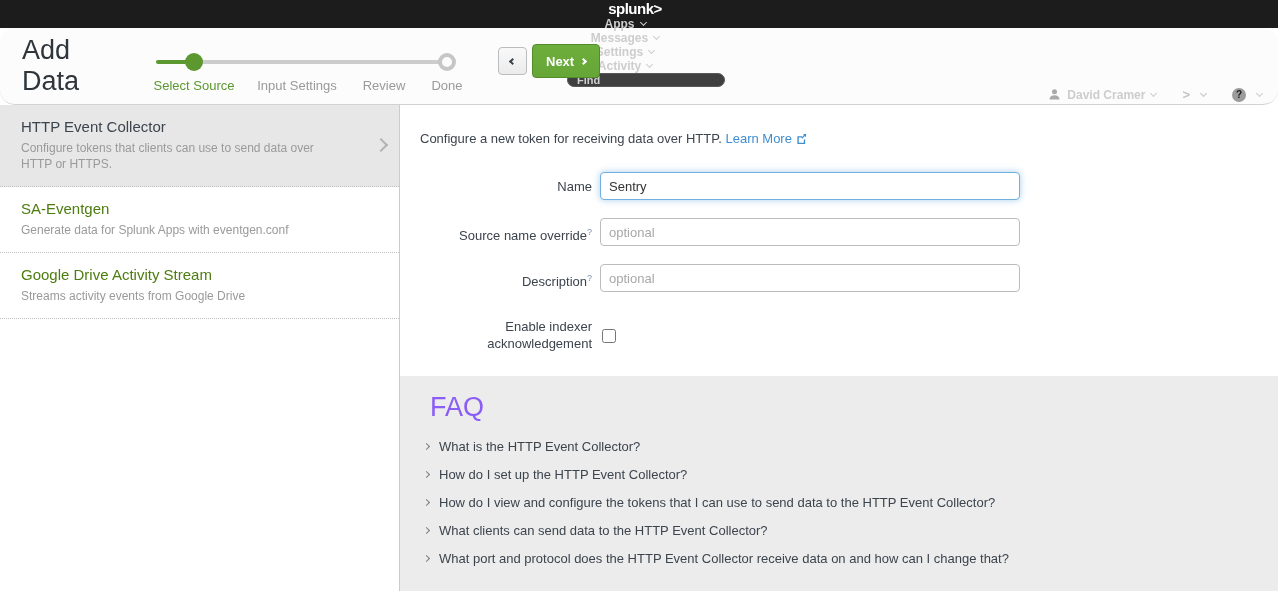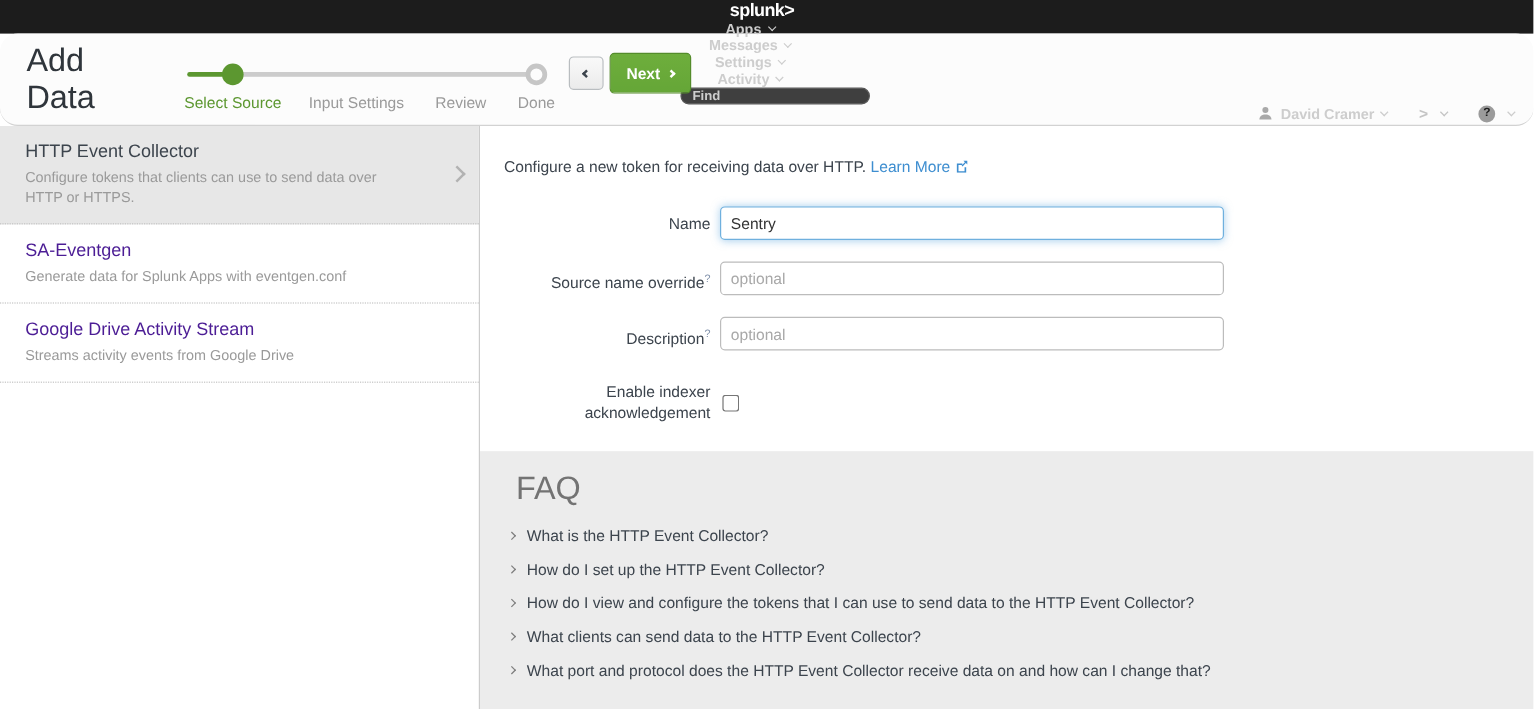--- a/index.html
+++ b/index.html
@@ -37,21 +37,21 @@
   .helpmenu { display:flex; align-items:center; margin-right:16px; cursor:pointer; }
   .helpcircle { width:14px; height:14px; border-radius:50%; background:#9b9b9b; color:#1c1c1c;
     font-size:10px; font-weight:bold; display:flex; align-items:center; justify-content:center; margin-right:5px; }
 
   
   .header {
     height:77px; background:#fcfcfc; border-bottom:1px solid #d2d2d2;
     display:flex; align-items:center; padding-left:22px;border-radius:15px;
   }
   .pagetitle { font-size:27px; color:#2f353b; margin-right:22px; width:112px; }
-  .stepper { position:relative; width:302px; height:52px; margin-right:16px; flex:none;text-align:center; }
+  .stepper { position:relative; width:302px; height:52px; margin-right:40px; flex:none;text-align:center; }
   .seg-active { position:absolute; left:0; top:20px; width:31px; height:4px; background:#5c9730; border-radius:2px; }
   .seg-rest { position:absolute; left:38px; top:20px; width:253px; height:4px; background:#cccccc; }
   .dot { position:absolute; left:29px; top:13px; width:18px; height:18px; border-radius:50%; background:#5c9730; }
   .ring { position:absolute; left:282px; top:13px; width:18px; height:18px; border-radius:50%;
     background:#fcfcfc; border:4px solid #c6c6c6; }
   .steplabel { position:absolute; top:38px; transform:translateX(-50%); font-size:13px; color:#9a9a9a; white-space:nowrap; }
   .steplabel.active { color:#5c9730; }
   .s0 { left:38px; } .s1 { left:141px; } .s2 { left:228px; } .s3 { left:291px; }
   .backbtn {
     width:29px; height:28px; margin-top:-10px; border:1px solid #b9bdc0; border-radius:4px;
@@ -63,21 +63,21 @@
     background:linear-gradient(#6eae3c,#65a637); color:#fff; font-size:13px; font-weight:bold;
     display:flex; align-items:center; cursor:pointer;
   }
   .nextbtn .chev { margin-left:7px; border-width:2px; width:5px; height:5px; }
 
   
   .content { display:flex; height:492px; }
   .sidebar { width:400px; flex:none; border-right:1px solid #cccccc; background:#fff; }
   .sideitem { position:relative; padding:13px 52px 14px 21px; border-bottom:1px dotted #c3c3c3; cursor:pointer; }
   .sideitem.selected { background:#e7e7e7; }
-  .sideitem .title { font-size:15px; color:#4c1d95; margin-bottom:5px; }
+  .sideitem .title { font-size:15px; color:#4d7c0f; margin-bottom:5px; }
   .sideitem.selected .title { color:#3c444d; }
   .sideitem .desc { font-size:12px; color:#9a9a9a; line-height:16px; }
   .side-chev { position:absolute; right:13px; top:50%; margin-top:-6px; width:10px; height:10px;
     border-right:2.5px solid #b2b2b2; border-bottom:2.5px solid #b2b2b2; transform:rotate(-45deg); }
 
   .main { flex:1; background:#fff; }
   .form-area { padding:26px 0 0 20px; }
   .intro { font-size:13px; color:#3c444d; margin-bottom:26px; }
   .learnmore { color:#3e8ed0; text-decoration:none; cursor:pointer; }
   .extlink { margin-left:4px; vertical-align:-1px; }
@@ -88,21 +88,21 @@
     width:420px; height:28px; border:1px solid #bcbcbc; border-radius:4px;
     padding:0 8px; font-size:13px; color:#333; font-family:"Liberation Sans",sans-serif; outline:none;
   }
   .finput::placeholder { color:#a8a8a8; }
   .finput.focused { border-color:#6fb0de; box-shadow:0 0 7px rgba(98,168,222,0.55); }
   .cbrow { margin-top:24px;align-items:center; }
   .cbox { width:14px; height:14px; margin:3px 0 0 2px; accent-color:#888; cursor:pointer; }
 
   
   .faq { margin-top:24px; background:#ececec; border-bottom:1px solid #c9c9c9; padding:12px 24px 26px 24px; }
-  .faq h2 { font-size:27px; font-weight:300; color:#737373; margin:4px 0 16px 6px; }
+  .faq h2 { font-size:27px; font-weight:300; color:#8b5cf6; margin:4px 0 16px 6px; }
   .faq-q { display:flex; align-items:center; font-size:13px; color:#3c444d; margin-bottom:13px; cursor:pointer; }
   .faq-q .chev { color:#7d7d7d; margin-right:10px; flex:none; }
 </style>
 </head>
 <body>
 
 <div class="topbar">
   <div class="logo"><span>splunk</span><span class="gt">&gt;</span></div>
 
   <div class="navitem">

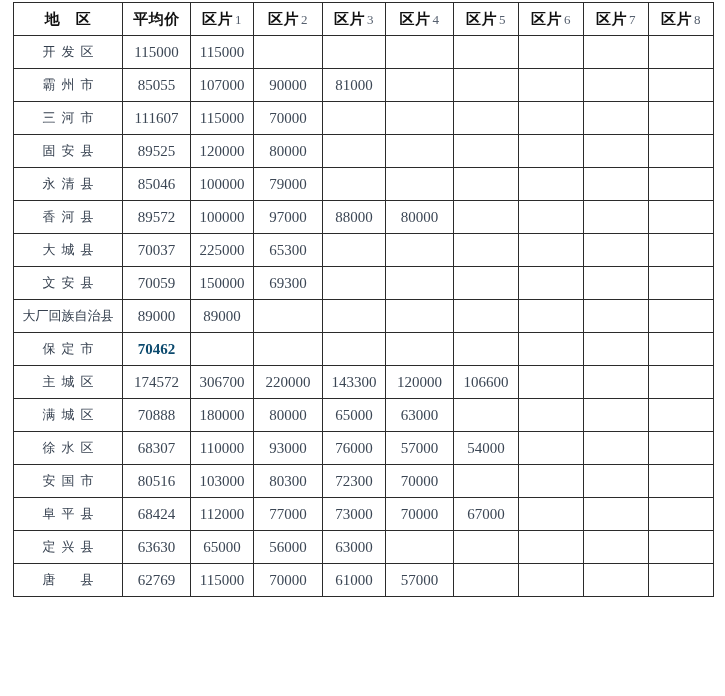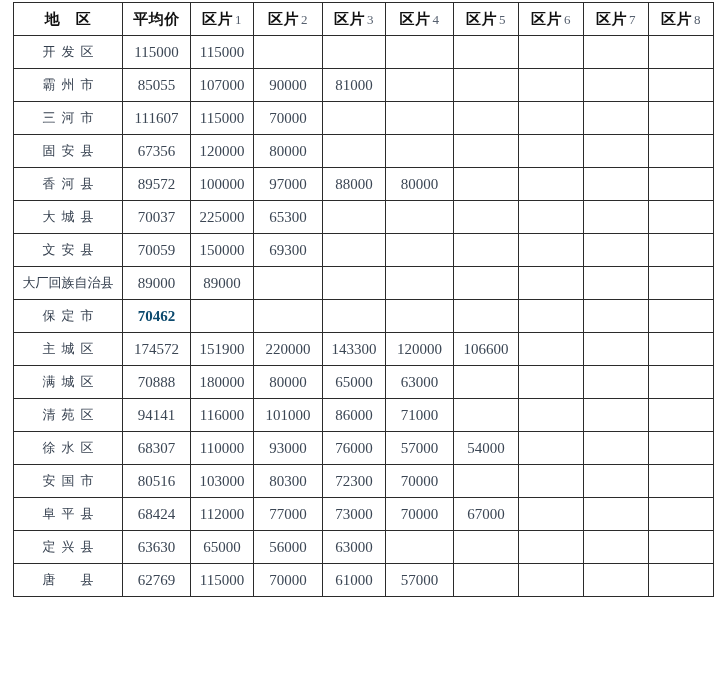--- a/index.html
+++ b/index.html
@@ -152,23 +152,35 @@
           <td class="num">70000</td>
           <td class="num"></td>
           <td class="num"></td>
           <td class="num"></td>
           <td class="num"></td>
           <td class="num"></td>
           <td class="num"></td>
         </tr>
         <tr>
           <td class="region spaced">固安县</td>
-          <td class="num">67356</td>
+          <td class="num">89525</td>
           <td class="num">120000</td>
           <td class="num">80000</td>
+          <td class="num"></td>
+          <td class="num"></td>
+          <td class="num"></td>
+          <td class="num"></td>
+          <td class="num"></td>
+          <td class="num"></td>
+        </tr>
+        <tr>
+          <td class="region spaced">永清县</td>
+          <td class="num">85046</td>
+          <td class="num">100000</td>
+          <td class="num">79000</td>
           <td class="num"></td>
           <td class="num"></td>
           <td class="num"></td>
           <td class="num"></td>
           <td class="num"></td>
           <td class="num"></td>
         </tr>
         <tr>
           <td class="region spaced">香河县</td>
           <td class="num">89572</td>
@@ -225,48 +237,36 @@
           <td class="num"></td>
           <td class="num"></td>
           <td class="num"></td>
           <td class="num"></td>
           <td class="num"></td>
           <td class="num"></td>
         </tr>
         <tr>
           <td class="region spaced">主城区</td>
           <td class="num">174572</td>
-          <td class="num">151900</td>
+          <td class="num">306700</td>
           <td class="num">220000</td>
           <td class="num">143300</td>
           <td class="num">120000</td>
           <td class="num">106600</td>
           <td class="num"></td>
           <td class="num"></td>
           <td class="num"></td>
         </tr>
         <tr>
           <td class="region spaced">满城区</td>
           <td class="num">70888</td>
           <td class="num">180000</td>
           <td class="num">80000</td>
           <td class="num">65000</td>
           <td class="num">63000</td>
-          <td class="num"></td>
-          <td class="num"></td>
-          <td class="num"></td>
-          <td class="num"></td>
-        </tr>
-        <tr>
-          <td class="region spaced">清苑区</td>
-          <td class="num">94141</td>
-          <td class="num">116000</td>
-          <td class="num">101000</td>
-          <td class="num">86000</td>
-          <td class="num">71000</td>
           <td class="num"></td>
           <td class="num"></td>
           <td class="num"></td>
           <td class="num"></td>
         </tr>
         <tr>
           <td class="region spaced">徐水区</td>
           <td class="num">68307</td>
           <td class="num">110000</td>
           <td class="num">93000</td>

* * *

» **Exercise goal**:
Repeat the records in full, precisely, and keep the pictures out.

» **Task result**:
--- a/index.html
+++ b/index.html
@@ -37,21 +37,21 @@
   .helpmenu { display:flex; align-items:center; margin-right:16px; cursor:pointer; }
   .helpcircle { width:14px; height:14px; border-radius:50%; background:#9b9b9b; color:#1c1c1c;
     font-size:10px; font-weight:bold; display:flex; align-items:center; justify-content:center; margin-right:5px; }
 
   
   .header {
     height:77px; background:#fcfcfc; border-bottom:1px solid #d2d2d2;
     display:flex; align-items:center; padding-left:22px;border-radius:15px;
   }
   .pagetitle { font-size:27px; color:#2f353b; margin-right:22px; width:112px; }
-  .stepper { position:relative; width:302px; height:52px; margin-right:16px; flex:none;text-align:center; }
+  .stepper { position:relative; width:302px; height:52px; margin-right:40px; flex:none;text-align:center; }
   .seg-active { position:absolute; left:0; top:20px; width:31px; height:4px; background:#5c9730; border-radius:2px; }
   .seg-rest { position:absolute; left:38px; top:20px; width:253px; height:4px; background:#cccccc; }
   .dot { position:absolute; left:29px; top:13px; width:18px; height:18px; border-radius:50%; background:#5c9730; }
   .ring { position:absolute; left:282px; top:13px; width:18px; height:18px; border-radius:50%;
     background:#fcfcfc; border:4px solid #c6c6c6; }
   .steplabel { position:absolute; top:38px; transform:translateX(-50%); font-size:13px; color:#9a9a9a; white-space:nowrap; }
   .steplabel.active { color:#5c9730; }
   .s0 { left:38px; } .s1 { left:141px; } .s2 { left:228px; } .s3 { left:291px; }
   .backbtn {
     width:29px; height:28px; margin-top:-10px; border:1px solid #b9bdc0; border-radius:4px;
@@ -63,21 +63,21 @@
     background:linear-gradient(#6eae3c,#65a637); color:#fff; font-size:13px; font-weight:bold;
     display:flex; align-items:center; cursor:pointer;
   }
   .nextbtn .chev { margin-left:7px; border-width:2px; width:5px; height:5px; }
 
   
   .content { display:flex; height:492px; }
   .sidebar { width:400px; flex:none; border-right:1px solid #cccccc; background:#fff; }
   .sideitem { position:relative; padding:13px 52px 14px 21px; border-bottom:1px dotted #c3c3c3; cursor:pointer; }
   .sideitem.selected { background:#e7e7e7; }
-  .sideitem .title { font-size:15px; color:#4c1d95; margin-bottom:5px; }
+  .sideitem .title { font-size:15px; color:#4d7c0f; margin-bottom:5px; }
   .sideitem.selected .title { color:#3c444d; }
   .sideitem .desc { font-size:12px; color:#9a9a9a; line-height:16px; }
   .side-chev { position:absolute; right:13px; top:50%; margin-top:-6px; width:10px; height:10px;
     border-right:2.5px solid #b2b2b2; border-bottom:2.5px solid #b2b2b2; transform:rotate(-45deg); }
 
   .main { flex:1; background:#fff; }
   .form-area { padding:26px 0 0 20px; }
   .intro { font-size:13px; color:#3c444d; margin-bottom:26px; }
   .learnmore { color:#3e8ed0; text-decoration:none; cursor:pointer; }
   .extlink { margin-left:4px; vertical-align:-1px; }
@@ -88,21 +88,21 @@
     width:420px; height:28px; border:1px solid #bcbcbc; border-radius:4px;
     padding:0 8px; font-size:13px; color:#333; font-family:"Liberation Sans",sans-serif; outline:none;
   }
   .finput::placeholder { color:#a8a8a8; }
   .finput.focused { border-color:#6fb0de; box-shadow:0 0 7px rgba(98,168,222,0.55); }
   .cbrow { margin-top:24px;align-items:center; }
   .cbox { width:14px; height:14px; margin:3px 0 0 2px; accent-color:#888; cursor:pointer; }
 
   
   .faq { margin-top:24px; background:#ececec; border-bottom:1px solid #c9c9c9; padding:12px 24px 26px 24px; }
-  .faq h2 { font-size:27px; font-weight:300; color:#737373; margin:4px 0 16px 6px; }
+  .faq h2 { font-size:27px; font-weight:300; color:#8b5cf6; margin:4px 0 16px 6px; }
   .faq-q { display:flex; align-items:center; font-size:13px; color:#3c444d; margin-bottom:13px; cursor:pointer; }
   .faq-q .chev { color:#7d7d7d; margin-right:10px; flex:none; }
 </style>
 </head>
 <body>
 
 <div class="topbar">
   <div class="logo"><span>splunk</span><span class="gt">&gt;</span></div>
 
   <div class="navitem">

--- a/index.html
+++ b/index.html
@@ -152,23 +152,35 @@
           <td class="num">70000</td>
           <td class="num"></td>
           <td class="num"></td>
           <td class="num"></td>
           <td class="num"></td>
           <td class="num"></td>
           <td class="num"></td>
         </tr>
         <tr>
           <td class="region spaced">固安县</td>
-          <td class="num">67356</td>
+          <td class="num">89525</td>
           <td class="num">120000</td>
           <td class="num">80000</td>
+          <td class="num"></td>
+          <td class="num"></td>
+          <td class="num"></td>
+          <td class="num"></td>
+          <td class="num"></td>
+          <td class="num"></td>
+        </tr>
+        <tr>
+          <td class="region spaced">永清县</td>
+          <td class="num">85046</td>
+          <td class="num">100000</td>
+          <td class="num">79000</td>
           <td class="num"></td>
           <td class="num"></td>
           <td class="num"></td>
           <td class="num"></td>
           <td class="num"></td>
           <td class="num"></td>
         </tr>
         <tr>
           <td class="region spaced">香河县</td>
           <td class="num">89572</td>
@@ -225,48 +237,36 @@
           <td class="num"></td>
           <td class="num"></td>
           <td class="num"></td>
           <td class="num"></td>
           <td class="num"></td>
           <td class="num"></td>
         </tr>
         <tr>
           <td class="region spaced">主城区</td>
           <td class="num">174572</td>
-          <td class="num">151900</td>
+          <td class="num">306700</td>
           <td class="num">220000</td>
           <td class="num">143300</td>
           <td class="num">120000</td>
           <td class="num">106600</td>
           <td class="num"></td>
           <td class="num"></td>
           <td class="num"></td>
         </tr>
         <tr>
           <td class="region spaced">满城区</td>
           <td class="num">70888</td>
           <td class="num">180000</td>
           <td class="num">80000</td>
           <td class="num">65000</td>
           <td class="num">63000</td>
-          <td class="num"></td>
-          <td class="num"></td>
-          <td class="num"></td>
-          <td class="num"></td>
-        </tr>
-        <tr>
-          <td class="region spaced">清苑区</td>
-          <td class="num">94141</td>
-          <td class="num">116000</td>
-          <td class="num">101000</td>
-          <td class="num">86000</td>
-          <td class="num">71000</td>
           <td class="num"></td>
           <td class="num"></td>
           <td class="num"></td>
           <td class="num"></td>
         </tr>
         <tr>
           <td class="region spaced">徐水区</td>
           <td class="num">68307</td>
           <td class="num">110000</td>
           <td class="num">93000</td>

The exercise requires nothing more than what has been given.